"Supporting" Unicode goes well beyond using wchar_t
or std::wstring
(which are merely "types suitable for some wide-character encoding which might or might not be actually Unicode depending on current locale and platform").
Think things like isalpha()
, tokenizing, coverting to / from different encodings etc., and you get the idea.
Unless you know you can get away with build-in stuff like wchar_t
/ std::wstring
(and you wouldn't ask in that case), you are better off using the ICU library, which is the state-of-the-art implementation for Unicode support. (Even the otherwise-recommendable Boost.Locale relies on ICU to provide the actual logic.)
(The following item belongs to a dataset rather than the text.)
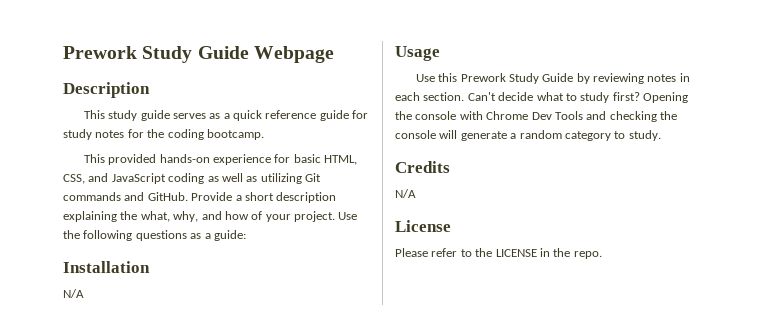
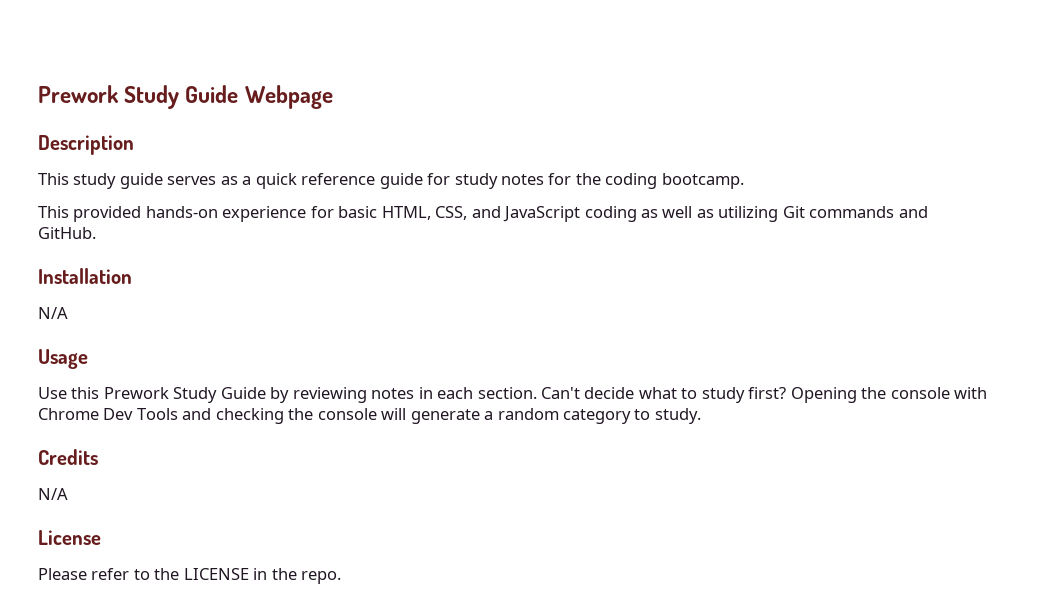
[191,192,337,203] [63,211,358,222] [63,230,246,241] Provide a short description explaining the what, why, and how of your project. Use the following questions as a guide: -> (96, 233) none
The C way of doing Unicode in ICU are arrays of type UChar []
(UTF-16), the C++ way is the class icu::UnicodeString
. I happen to work with a legacy codebase that goes great lengths to "make do" with UChar []
for claims of performance (shared references, memory pooling, copy-on-write etc.), but still fails to outperform icu::UnicodeString
, so you might feel safe in using the latter even in an embedded environment. They did a good job there.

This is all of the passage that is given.